● The task
Please count every line of the following material that holds "Teams" and give the total alone.

● Data for analysis
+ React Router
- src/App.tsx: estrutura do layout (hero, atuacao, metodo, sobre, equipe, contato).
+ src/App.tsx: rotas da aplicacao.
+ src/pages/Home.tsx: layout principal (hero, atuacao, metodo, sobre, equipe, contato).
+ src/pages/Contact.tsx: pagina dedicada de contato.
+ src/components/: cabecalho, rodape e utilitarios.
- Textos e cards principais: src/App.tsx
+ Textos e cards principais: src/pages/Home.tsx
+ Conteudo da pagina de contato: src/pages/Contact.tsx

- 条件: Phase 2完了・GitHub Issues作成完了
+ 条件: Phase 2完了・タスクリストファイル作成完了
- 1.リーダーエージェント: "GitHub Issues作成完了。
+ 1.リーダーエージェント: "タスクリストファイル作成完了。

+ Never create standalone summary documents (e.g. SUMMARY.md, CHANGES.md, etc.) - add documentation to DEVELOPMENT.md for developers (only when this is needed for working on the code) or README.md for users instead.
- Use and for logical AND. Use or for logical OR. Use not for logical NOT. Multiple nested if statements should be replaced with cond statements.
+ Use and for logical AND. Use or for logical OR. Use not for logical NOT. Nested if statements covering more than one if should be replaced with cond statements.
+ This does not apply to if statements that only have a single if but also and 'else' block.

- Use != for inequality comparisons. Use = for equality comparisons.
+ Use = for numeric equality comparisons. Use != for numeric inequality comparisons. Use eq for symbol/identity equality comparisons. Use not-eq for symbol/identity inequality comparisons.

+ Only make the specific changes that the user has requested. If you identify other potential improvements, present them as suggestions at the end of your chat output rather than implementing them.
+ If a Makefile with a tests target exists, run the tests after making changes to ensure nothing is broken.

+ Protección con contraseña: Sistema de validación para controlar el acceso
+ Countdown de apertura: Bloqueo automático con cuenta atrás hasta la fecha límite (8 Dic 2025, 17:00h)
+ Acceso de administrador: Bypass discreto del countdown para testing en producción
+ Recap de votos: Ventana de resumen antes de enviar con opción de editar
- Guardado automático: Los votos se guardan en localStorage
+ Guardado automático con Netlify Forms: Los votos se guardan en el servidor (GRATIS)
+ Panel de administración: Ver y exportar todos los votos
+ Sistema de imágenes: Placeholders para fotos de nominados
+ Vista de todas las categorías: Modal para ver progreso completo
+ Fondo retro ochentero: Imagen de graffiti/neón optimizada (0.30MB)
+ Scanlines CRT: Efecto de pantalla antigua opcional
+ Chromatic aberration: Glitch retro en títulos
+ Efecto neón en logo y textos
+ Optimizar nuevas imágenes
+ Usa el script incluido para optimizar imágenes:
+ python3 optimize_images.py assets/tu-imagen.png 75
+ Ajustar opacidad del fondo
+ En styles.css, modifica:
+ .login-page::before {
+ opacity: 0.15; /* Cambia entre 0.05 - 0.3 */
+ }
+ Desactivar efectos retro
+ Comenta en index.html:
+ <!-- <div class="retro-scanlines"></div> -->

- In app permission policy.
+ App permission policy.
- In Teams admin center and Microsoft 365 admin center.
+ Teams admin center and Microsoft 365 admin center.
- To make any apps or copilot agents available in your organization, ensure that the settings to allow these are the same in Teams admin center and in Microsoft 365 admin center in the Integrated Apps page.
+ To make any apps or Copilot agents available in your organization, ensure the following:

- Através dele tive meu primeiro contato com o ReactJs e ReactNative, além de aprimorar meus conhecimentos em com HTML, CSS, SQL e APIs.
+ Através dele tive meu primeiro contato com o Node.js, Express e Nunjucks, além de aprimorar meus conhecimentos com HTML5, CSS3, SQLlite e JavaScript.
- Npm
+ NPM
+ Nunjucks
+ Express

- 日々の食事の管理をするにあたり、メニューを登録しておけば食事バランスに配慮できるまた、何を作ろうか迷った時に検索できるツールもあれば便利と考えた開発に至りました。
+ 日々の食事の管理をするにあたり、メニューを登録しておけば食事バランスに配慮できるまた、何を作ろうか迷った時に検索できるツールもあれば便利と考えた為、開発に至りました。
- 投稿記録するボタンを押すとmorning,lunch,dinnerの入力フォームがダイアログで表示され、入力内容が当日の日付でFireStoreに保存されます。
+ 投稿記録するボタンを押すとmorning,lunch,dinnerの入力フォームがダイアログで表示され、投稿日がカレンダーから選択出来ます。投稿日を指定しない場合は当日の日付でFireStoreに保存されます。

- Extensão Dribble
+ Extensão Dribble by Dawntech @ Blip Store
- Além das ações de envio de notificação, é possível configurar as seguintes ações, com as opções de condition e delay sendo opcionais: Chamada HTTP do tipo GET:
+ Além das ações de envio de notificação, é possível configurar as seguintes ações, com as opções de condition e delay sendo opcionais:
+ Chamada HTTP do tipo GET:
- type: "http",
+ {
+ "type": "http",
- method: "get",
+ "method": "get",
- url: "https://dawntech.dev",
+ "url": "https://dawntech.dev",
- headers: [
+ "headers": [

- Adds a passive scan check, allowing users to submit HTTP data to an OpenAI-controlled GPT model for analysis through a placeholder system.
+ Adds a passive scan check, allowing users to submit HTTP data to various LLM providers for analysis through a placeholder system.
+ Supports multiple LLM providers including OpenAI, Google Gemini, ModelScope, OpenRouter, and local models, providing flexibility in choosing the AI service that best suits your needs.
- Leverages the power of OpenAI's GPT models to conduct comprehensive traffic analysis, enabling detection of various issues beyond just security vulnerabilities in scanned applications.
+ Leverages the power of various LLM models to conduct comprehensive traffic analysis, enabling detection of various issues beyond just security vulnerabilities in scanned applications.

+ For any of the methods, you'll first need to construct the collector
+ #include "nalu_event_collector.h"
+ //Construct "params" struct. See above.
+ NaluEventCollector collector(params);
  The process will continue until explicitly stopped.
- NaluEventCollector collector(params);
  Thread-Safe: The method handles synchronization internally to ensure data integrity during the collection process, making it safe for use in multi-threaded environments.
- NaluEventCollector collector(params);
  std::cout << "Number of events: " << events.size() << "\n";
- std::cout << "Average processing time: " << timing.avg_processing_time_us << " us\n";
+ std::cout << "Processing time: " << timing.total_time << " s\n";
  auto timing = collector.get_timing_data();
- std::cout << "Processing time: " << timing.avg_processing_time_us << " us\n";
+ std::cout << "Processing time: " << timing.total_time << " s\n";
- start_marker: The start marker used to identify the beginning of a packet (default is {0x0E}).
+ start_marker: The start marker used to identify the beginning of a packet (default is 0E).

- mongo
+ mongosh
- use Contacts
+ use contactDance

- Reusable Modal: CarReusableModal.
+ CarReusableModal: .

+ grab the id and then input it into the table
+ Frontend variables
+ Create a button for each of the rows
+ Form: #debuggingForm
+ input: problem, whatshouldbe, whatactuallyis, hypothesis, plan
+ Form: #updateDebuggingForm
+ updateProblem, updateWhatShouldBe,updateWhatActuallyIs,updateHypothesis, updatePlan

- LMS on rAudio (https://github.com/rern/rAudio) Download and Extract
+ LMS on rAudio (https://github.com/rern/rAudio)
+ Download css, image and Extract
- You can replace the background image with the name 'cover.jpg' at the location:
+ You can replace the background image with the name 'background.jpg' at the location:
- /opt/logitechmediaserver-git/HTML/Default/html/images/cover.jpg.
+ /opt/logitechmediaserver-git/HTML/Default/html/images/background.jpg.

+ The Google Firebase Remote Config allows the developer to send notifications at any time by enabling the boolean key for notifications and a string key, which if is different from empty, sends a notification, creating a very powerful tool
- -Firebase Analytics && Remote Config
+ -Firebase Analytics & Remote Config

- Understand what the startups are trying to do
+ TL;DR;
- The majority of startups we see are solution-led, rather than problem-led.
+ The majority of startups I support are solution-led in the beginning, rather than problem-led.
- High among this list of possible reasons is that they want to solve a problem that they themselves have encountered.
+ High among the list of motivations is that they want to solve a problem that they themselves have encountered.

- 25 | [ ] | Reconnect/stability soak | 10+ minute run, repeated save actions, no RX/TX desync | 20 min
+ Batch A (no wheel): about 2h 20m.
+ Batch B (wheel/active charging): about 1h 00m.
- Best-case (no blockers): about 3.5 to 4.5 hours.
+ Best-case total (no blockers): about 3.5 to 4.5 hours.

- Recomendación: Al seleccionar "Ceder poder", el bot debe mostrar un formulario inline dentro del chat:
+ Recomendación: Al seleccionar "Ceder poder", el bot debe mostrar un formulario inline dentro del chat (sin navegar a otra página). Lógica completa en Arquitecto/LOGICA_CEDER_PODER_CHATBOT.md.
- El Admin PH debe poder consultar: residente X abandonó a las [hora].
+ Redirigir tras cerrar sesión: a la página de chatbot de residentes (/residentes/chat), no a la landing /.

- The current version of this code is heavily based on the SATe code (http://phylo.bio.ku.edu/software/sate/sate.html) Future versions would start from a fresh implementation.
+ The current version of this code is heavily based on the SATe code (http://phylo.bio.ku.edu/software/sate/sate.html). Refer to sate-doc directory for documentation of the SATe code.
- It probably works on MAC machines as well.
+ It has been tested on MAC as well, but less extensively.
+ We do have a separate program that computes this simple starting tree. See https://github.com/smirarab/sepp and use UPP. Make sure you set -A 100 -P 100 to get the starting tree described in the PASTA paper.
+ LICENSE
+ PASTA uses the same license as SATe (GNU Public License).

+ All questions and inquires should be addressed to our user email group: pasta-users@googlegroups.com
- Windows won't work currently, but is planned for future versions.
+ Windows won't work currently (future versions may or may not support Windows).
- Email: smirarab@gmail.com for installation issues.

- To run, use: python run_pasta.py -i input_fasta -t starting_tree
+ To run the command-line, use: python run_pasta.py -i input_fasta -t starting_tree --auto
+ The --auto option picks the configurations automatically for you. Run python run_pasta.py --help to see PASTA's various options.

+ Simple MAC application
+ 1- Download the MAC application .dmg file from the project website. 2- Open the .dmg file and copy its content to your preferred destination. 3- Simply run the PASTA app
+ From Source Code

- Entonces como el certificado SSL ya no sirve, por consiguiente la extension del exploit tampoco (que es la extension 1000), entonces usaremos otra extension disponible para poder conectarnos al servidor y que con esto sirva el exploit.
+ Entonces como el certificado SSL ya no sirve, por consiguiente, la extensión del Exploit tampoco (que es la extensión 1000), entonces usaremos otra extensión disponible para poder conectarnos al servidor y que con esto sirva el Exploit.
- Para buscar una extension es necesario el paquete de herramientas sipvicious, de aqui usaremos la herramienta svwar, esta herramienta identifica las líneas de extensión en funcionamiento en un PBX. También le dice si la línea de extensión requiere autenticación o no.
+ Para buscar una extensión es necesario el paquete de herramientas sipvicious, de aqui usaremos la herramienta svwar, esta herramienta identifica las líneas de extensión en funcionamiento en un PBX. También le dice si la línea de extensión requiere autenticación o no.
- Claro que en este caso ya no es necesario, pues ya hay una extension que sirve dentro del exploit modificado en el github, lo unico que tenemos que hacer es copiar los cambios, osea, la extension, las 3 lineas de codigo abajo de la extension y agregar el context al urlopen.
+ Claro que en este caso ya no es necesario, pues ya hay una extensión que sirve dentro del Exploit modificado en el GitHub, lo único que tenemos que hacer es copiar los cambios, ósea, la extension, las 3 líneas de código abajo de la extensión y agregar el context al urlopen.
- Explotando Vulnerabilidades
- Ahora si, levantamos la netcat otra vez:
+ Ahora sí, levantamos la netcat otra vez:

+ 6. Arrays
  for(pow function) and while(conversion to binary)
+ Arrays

● Result
3